• **What is needed**
Give back the full listing, character for character, with no pictures.

[The data Boundary: Start]

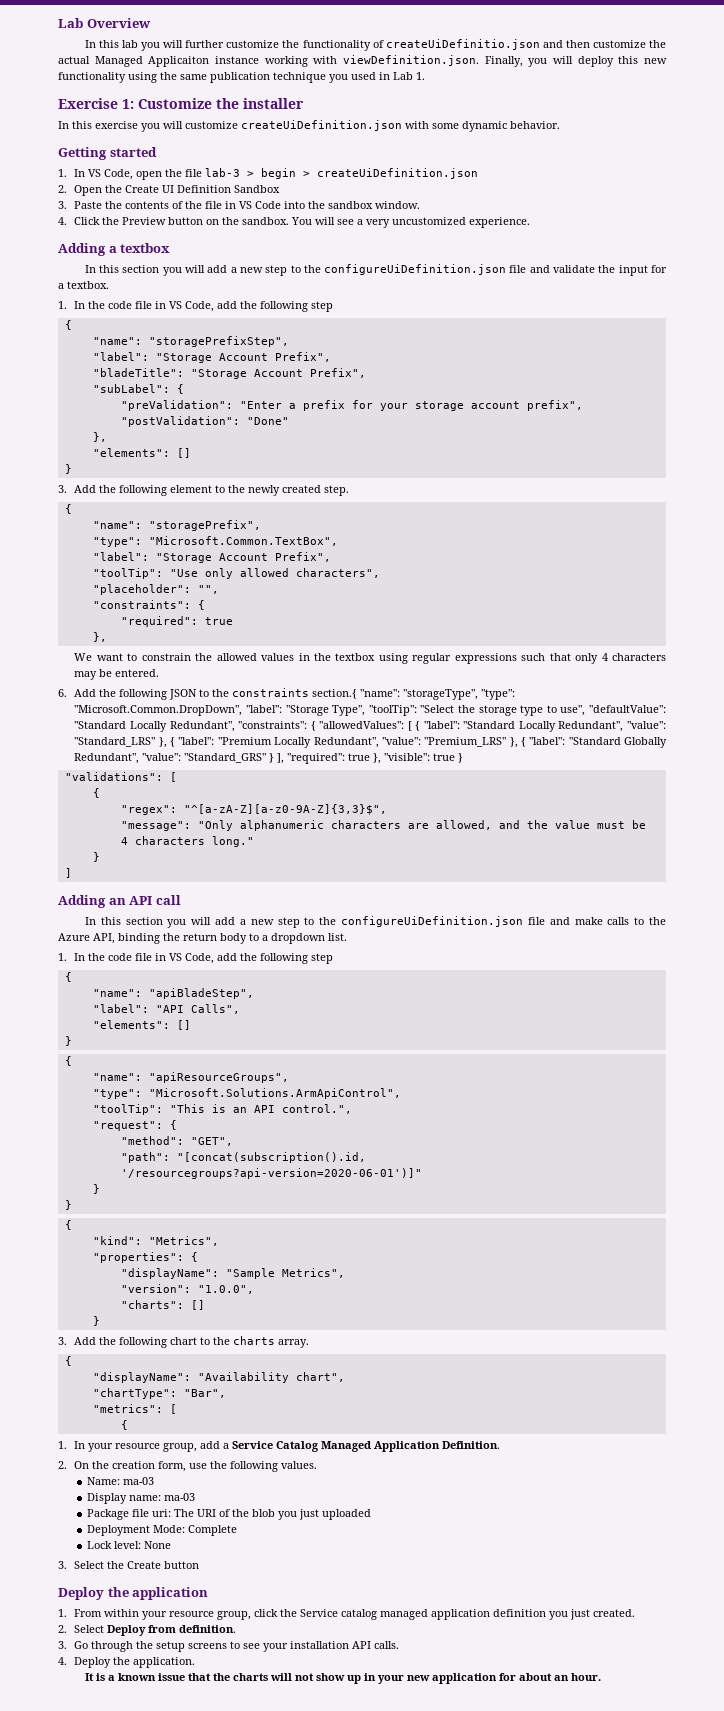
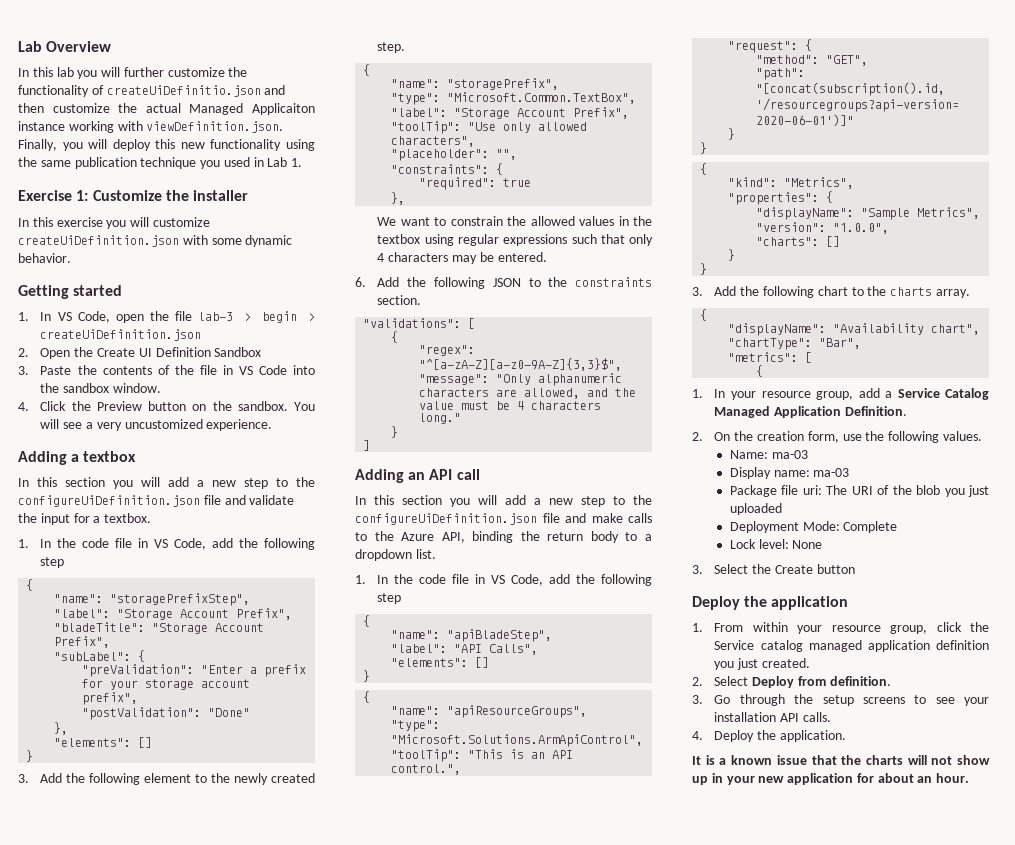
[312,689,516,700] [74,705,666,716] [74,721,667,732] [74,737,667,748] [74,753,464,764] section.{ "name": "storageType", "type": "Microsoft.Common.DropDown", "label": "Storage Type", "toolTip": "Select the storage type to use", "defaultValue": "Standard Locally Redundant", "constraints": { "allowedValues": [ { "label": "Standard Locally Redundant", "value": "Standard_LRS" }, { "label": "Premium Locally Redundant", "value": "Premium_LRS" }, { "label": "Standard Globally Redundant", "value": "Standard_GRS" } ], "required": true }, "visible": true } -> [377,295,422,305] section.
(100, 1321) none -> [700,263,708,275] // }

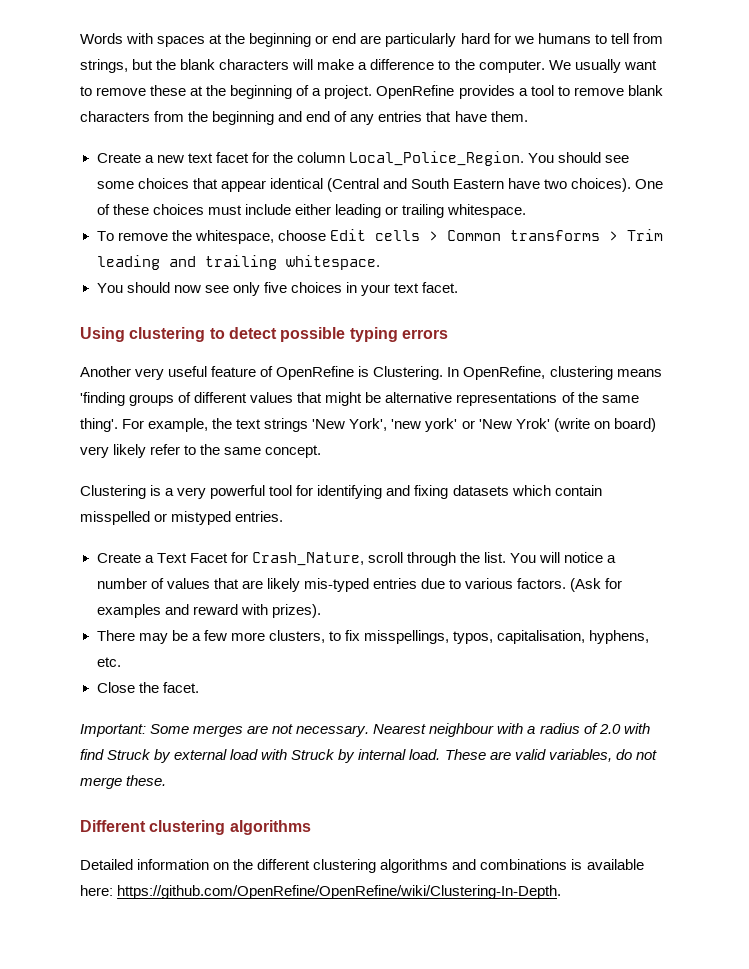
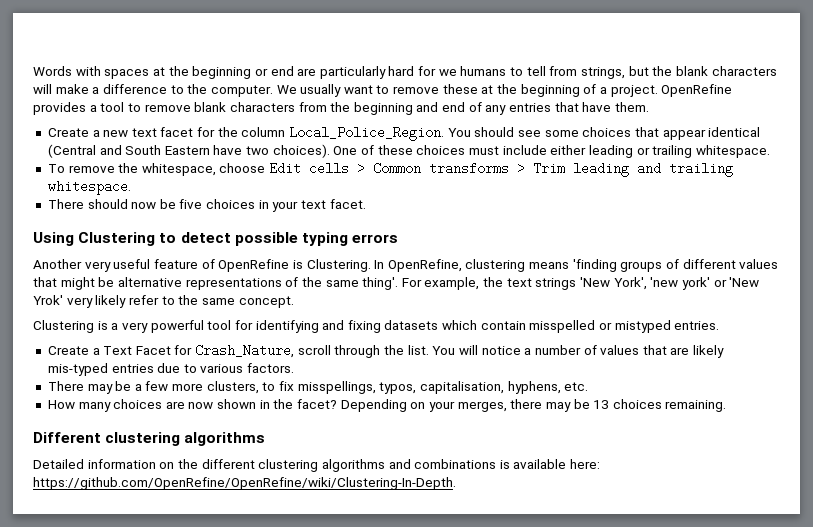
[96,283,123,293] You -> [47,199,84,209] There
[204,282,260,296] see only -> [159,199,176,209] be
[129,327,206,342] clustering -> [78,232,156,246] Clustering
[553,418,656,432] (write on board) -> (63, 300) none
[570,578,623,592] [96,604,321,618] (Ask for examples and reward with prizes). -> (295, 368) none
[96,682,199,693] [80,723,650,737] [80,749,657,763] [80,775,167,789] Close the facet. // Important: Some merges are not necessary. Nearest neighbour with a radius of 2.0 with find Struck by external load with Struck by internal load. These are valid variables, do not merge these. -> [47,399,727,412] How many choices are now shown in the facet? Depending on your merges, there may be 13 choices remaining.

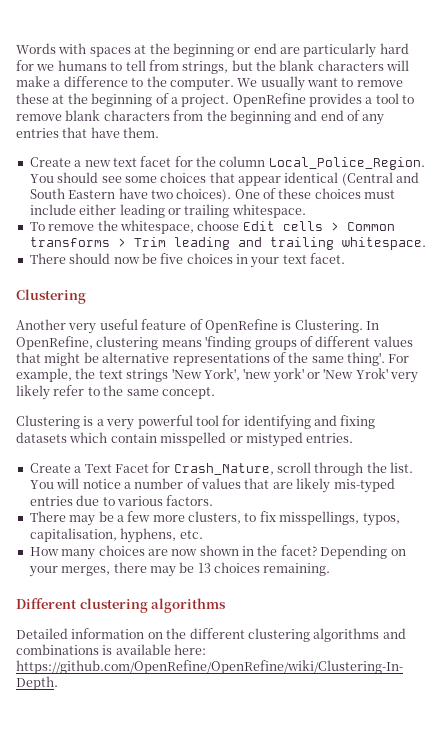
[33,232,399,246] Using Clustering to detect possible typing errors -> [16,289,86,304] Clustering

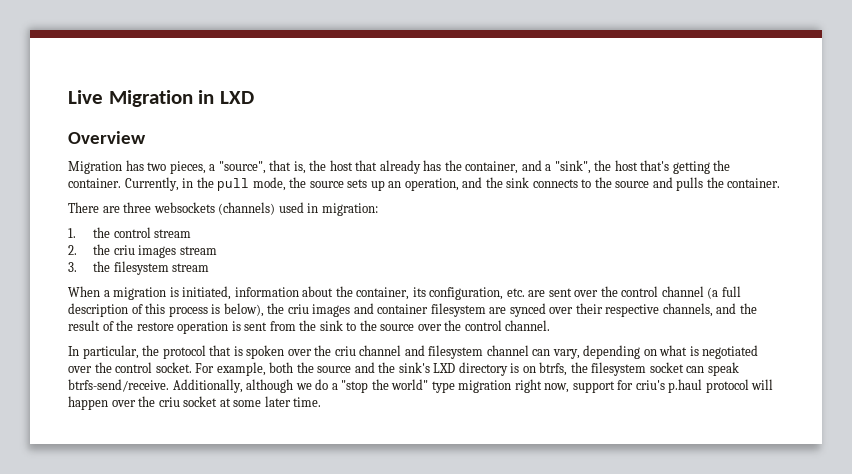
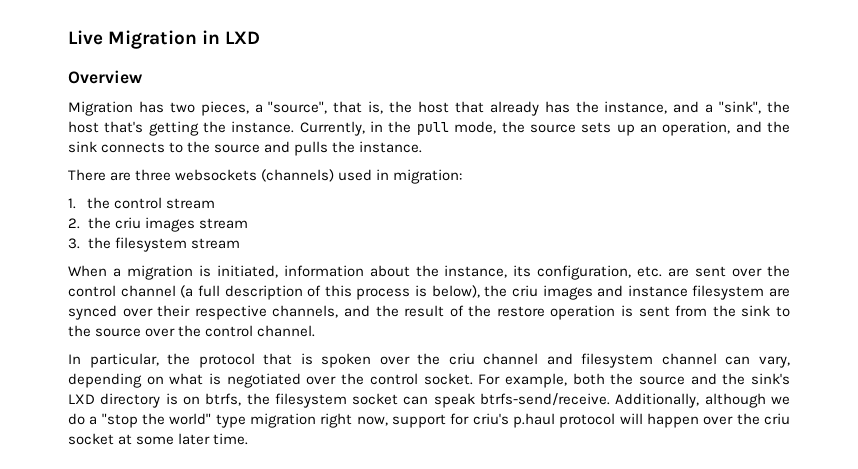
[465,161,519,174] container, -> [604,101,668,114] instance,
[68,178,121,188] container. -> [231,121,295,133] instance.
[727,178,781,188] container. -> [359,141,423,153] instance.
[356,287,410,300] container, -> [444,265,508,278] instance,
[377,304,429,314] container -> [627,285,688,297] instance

[The data Boundary: End]

• **Result**
[312,689,516,700] [74,705,666,716] [74,721,667,732] [74,737,667,748] [74,753,464,764] section.{ "name": "storageType", "type": "Microsoft.Common.DropDown", "label": "Storage Type", "toolTip": "Select the storage type to use", "defaultValue": "Standard Locally Redundant", "constraints": { "allowedValues": [ { "label": "Standard Locally Redundant", "value": "Standard_LRS" }, { "label": "Premium Locally Redundant", "value": "Premium_LRS" }, { "label": "Standard Globally Redundant", "value": "Standard_GRS" } ], "required": true }, "visible": true } -> [377,295,422,305] section.
(100, 1321) none -> [700,263,708,275] // }

[96,283,123,293] You -> [47,199,84,209] There
[204,282,260,296] see only -> [159,199,176,209] be
[129,327,206,342] clustering -> [78,232,156,246] Clustering
[553,418,656,432] (write on board) -> (63, 300) none
[570,578,623,592] [96,604,321,618] (Ask for examples and reward with prizes). -> (295, 368) none
[96,682,199,693] [80,723,650,737] [80,749,657,763] [80,775,167,789] Close the facet. // Important: Some merges are not necessary. Nearest neighbour with a radius of 2.0 with find Struck by external load with Struck by internal load. These are valid variables, do not merge these. -> [47,399,727,412] How many choices are now shown in the facet? Depending on your merges, there may be 13 choices remaining.

[33,232,399,246] Using Clustering to detect possible typing errors -> [16,289,86,304] Clustering

[465,161,519,174] container, -> [604,101,668,114] instance,
[68,178,121,188] container. -> [231,121,295,133] instance.
[727,178,781,188] container. -> [359,141,423,153] instance.
[356,287,410,300] container, -> [444,265,508,278] instance,
[377,304,429,314] container -> [627,285,688,297] instance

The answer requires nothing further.